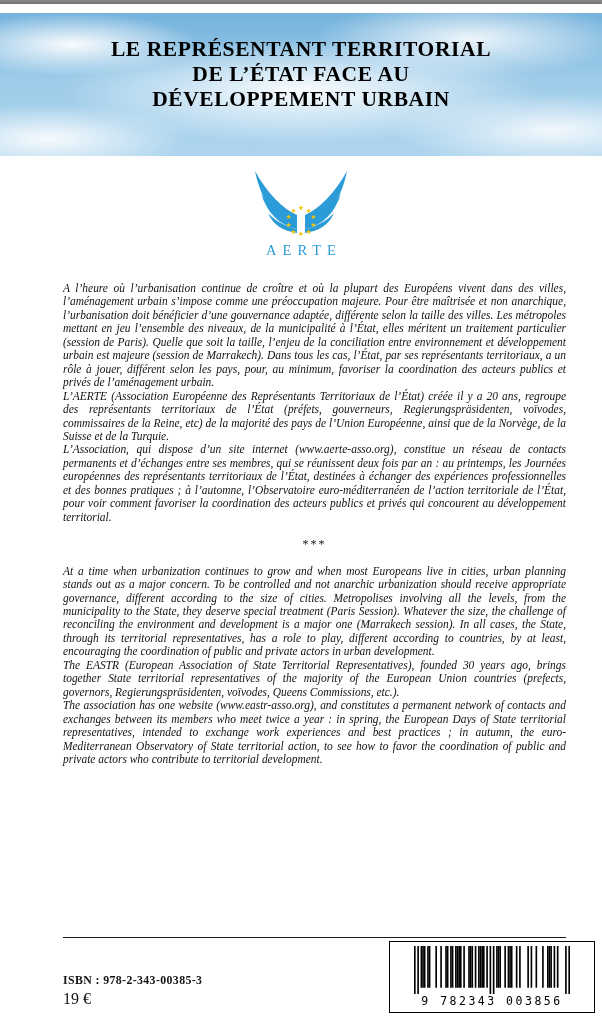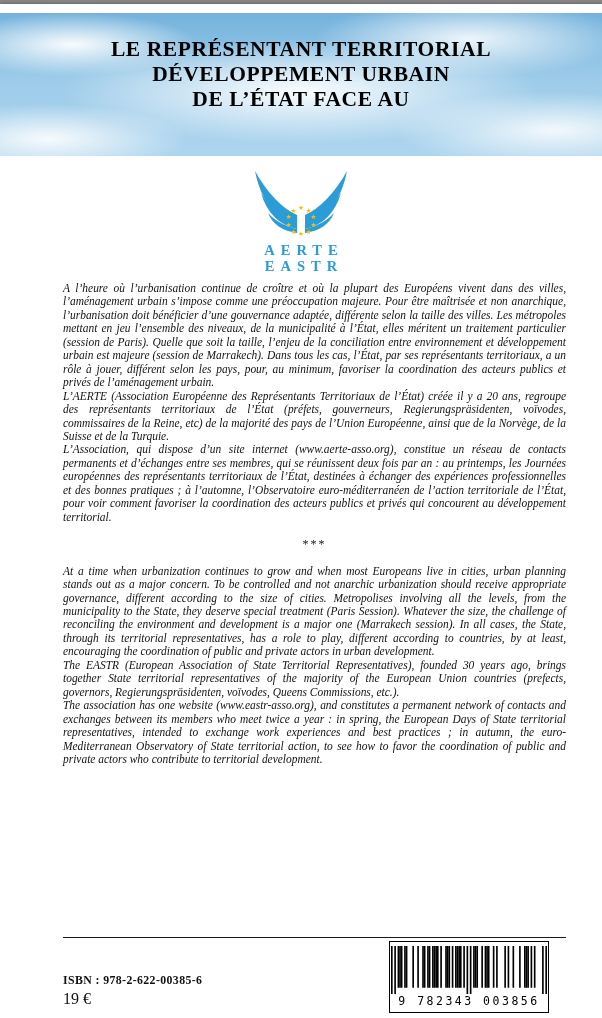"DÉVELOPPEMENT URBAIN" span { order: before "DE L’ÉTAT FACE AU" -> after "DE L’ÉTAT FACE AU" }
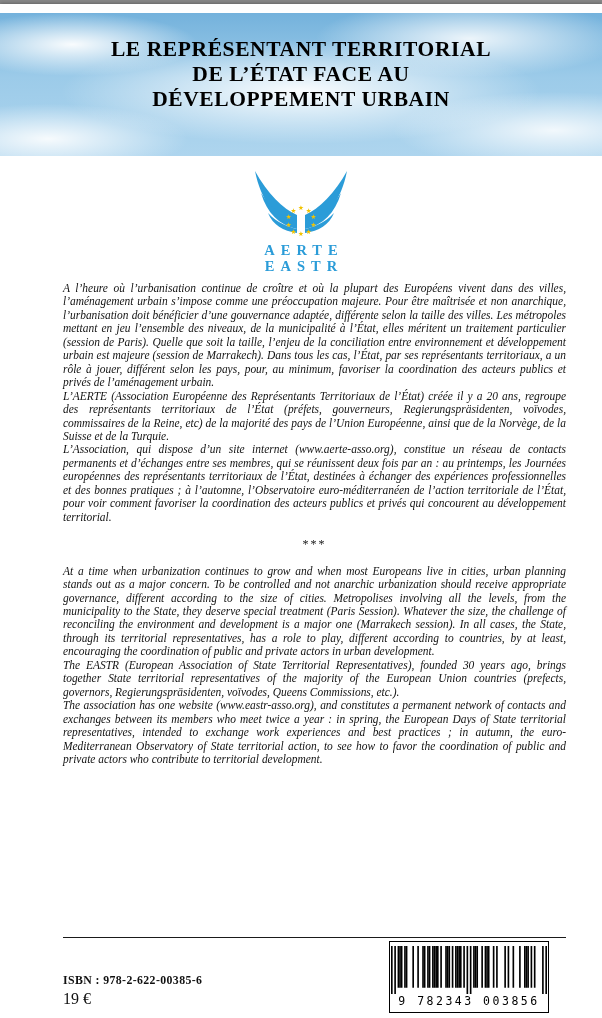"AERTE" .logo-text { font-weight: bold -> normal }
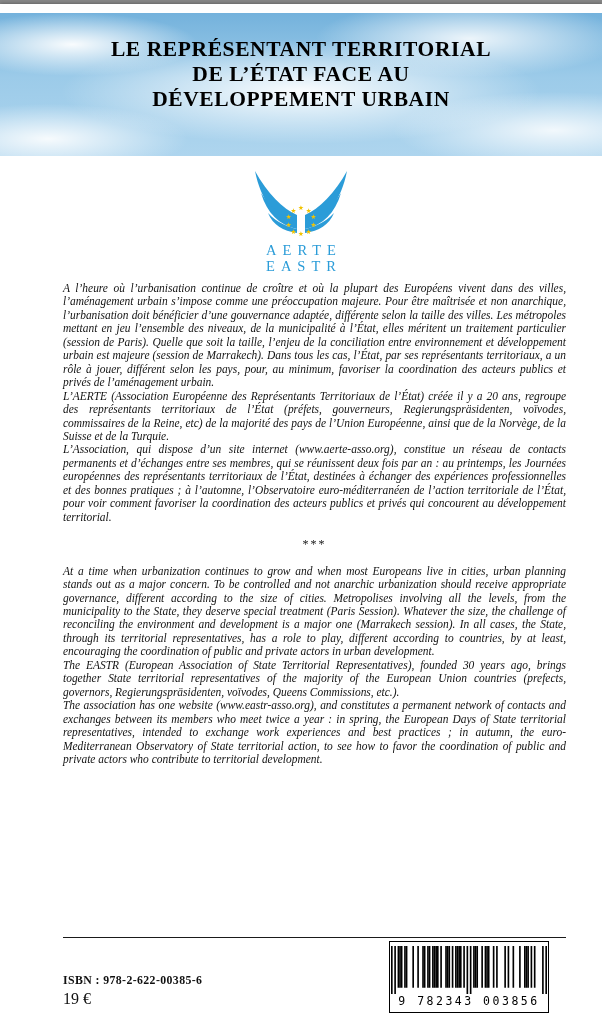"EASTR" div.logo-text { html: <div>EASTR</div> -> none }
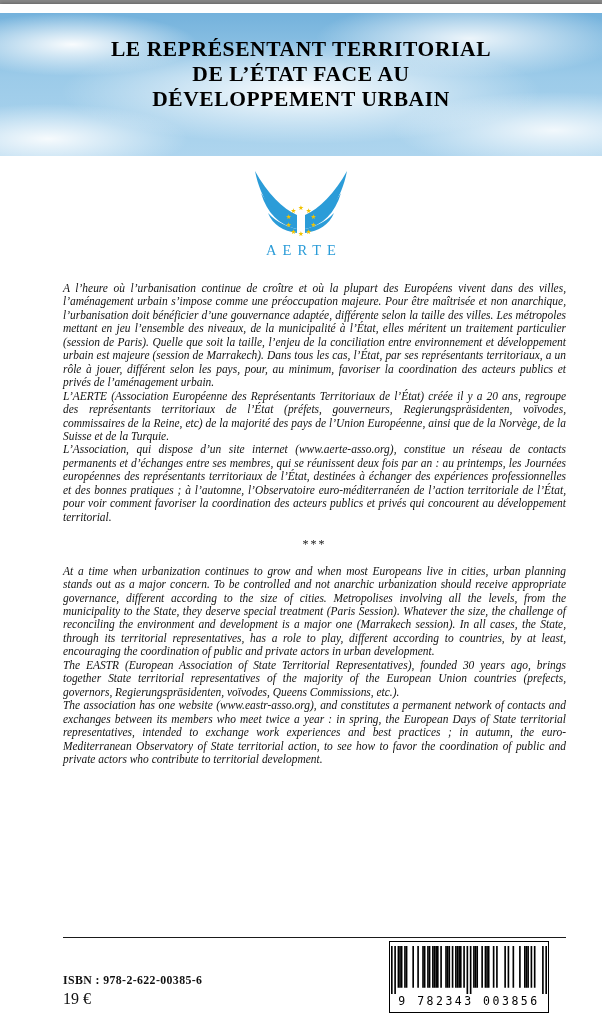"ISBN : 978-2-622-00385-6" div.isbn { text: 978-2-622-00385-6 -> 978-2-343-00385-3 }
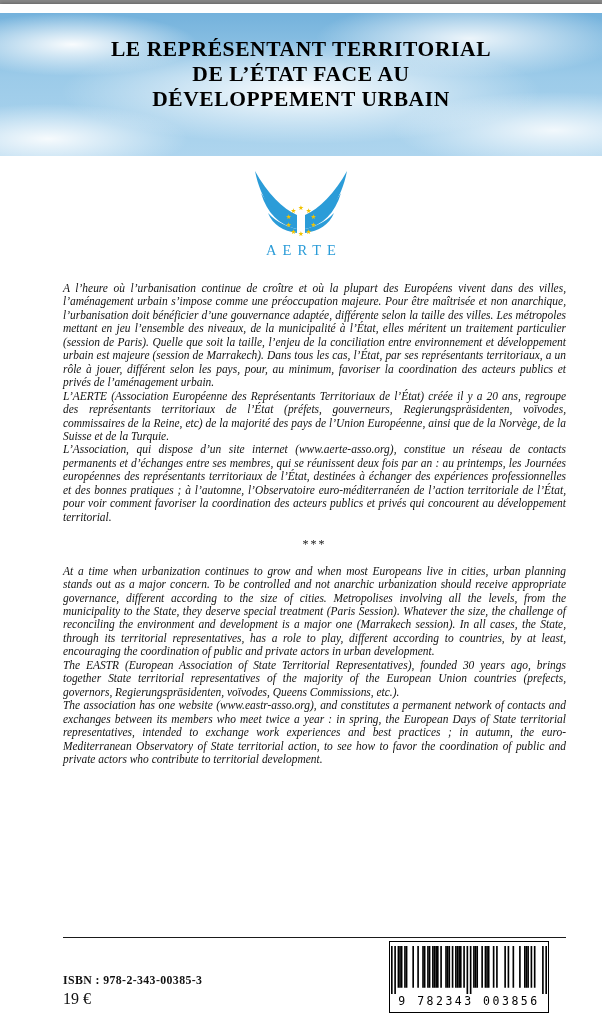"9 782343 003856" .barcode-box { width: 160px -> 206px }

* * *

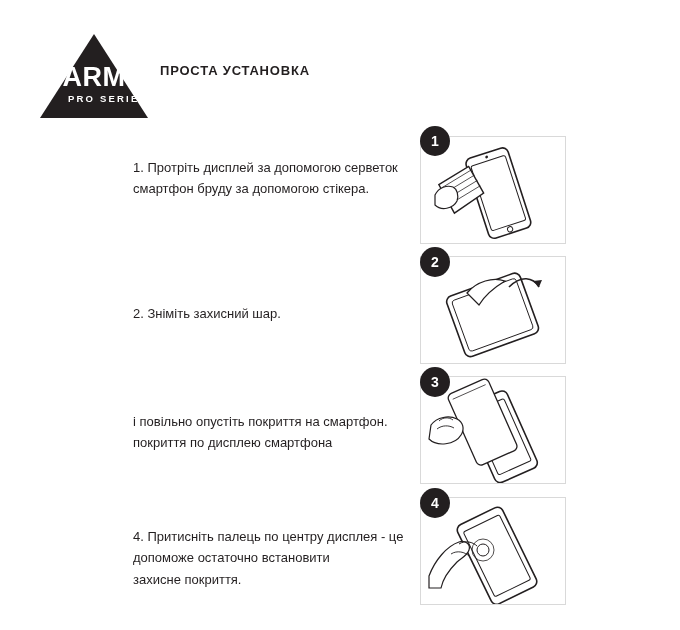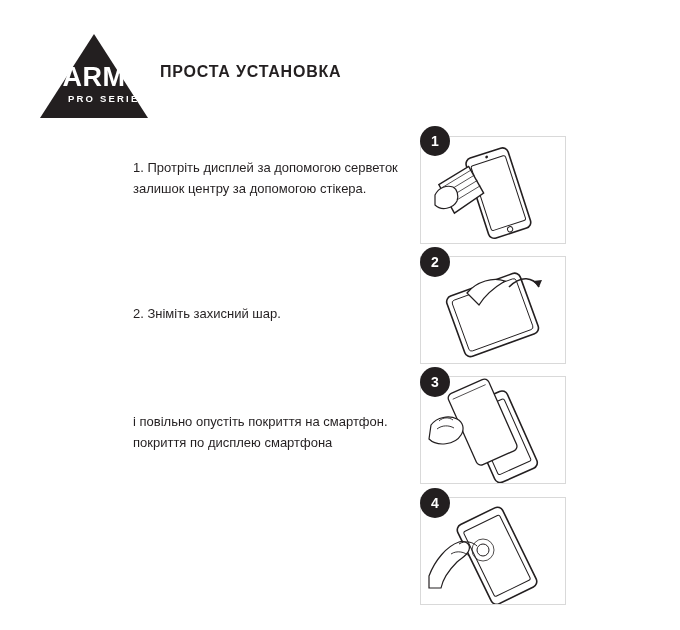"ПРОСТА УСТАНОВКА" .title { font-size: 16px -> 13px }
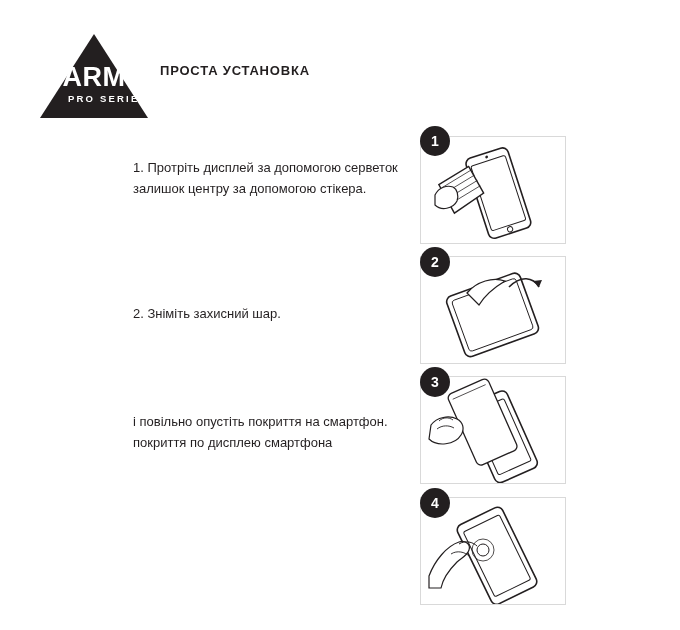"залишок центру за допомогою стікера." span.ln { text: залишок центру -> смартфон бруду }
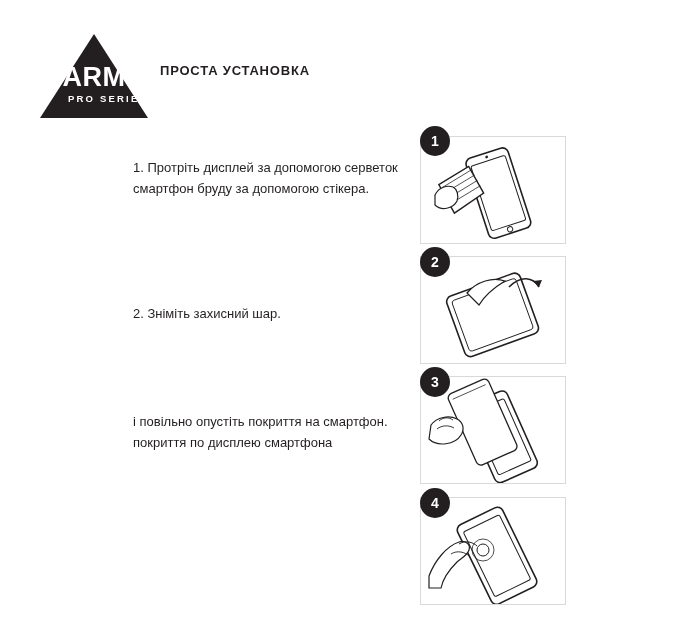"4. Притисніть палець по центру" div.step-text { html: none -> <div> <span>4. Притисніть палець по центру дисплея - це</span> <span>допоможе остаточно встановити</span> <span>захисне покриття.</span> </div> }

---

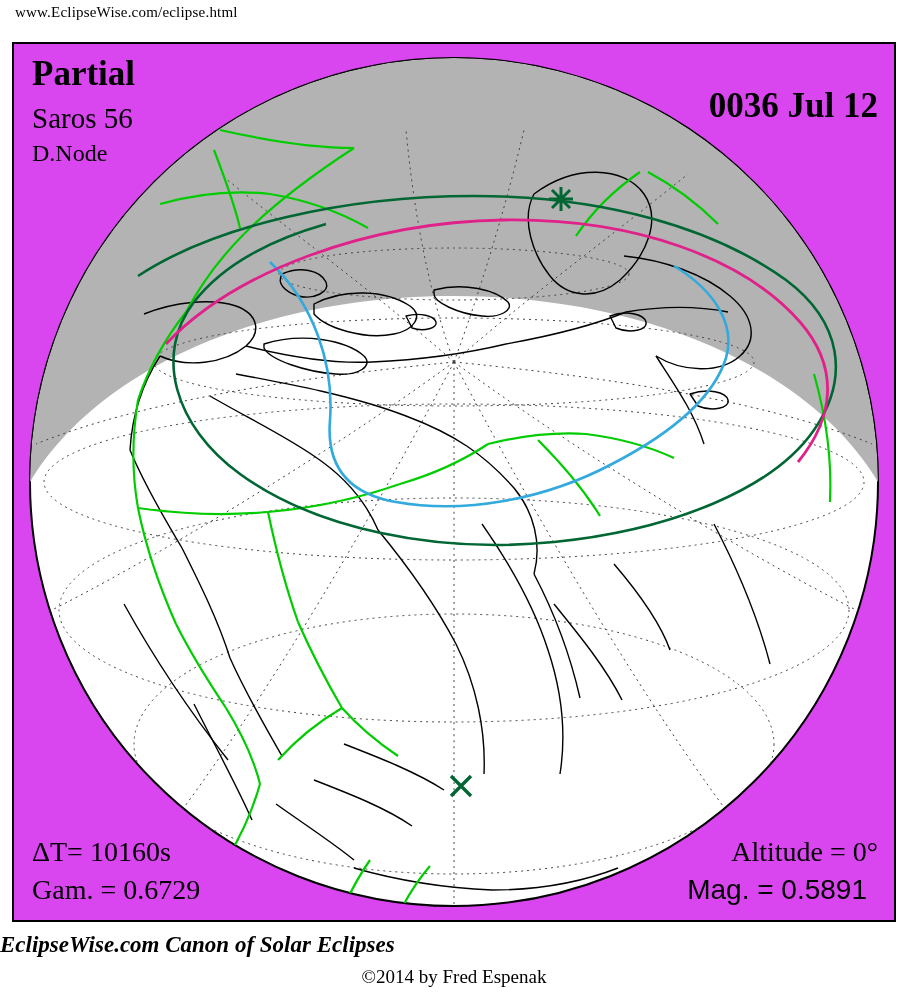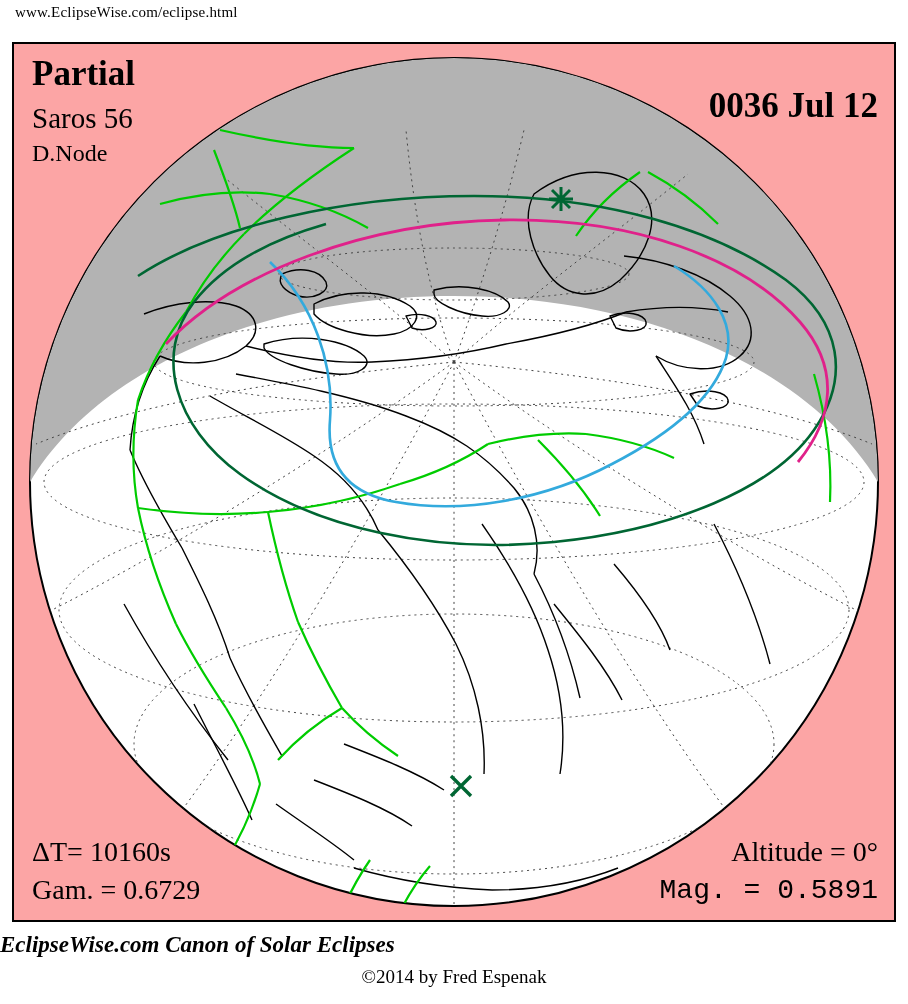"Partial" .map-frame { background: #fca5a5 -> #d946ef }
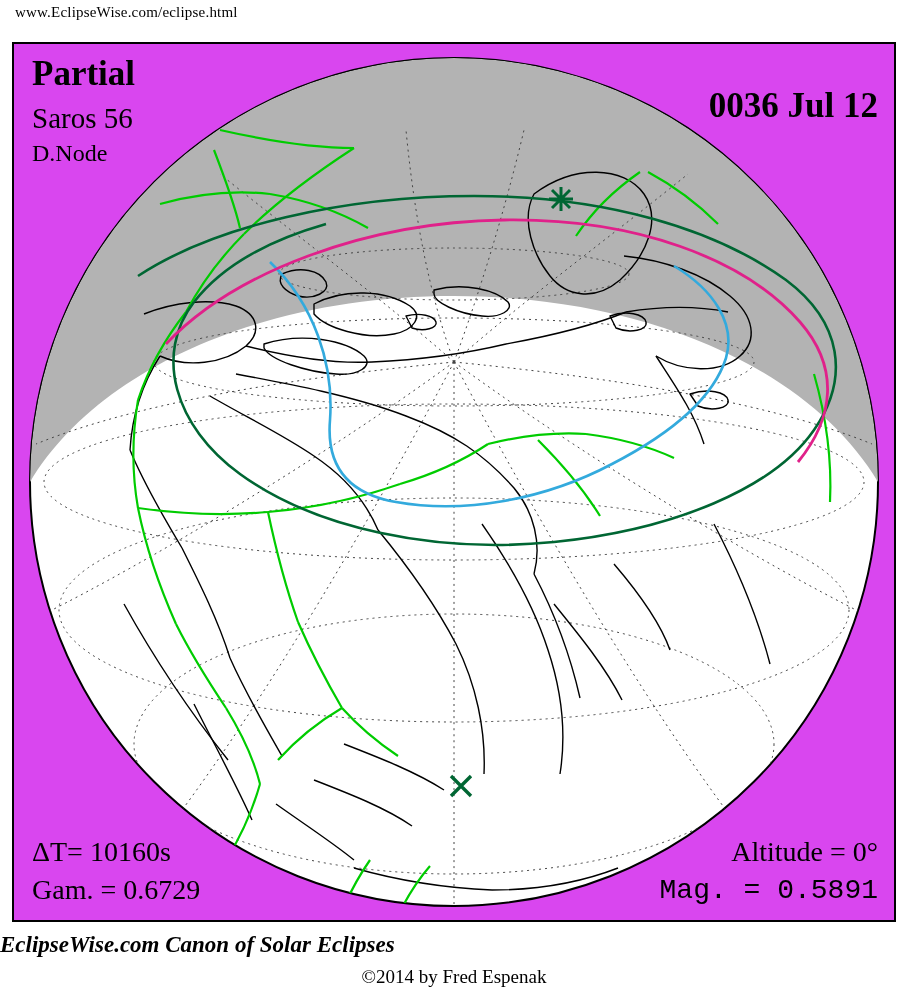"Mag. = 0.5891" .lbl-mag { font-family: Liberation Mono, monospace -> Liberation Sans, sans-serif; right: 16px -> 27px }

__Instructions to follow__:
With the pictures removed, print only the lines starting at the line that has "text: 978-2-622-00385-6 ->" and ending at the line that has "width: 160px ->", both ends included, exactly as they stand above.

__Result for this exercise__:
"ISBN : 978-2-622-00385-6" div.isbn { text: 978-2-622-00385-6 -> 978-2-343-00385-3 }
"9 782343 003856" .barcode-box { width: 160px -> 206px }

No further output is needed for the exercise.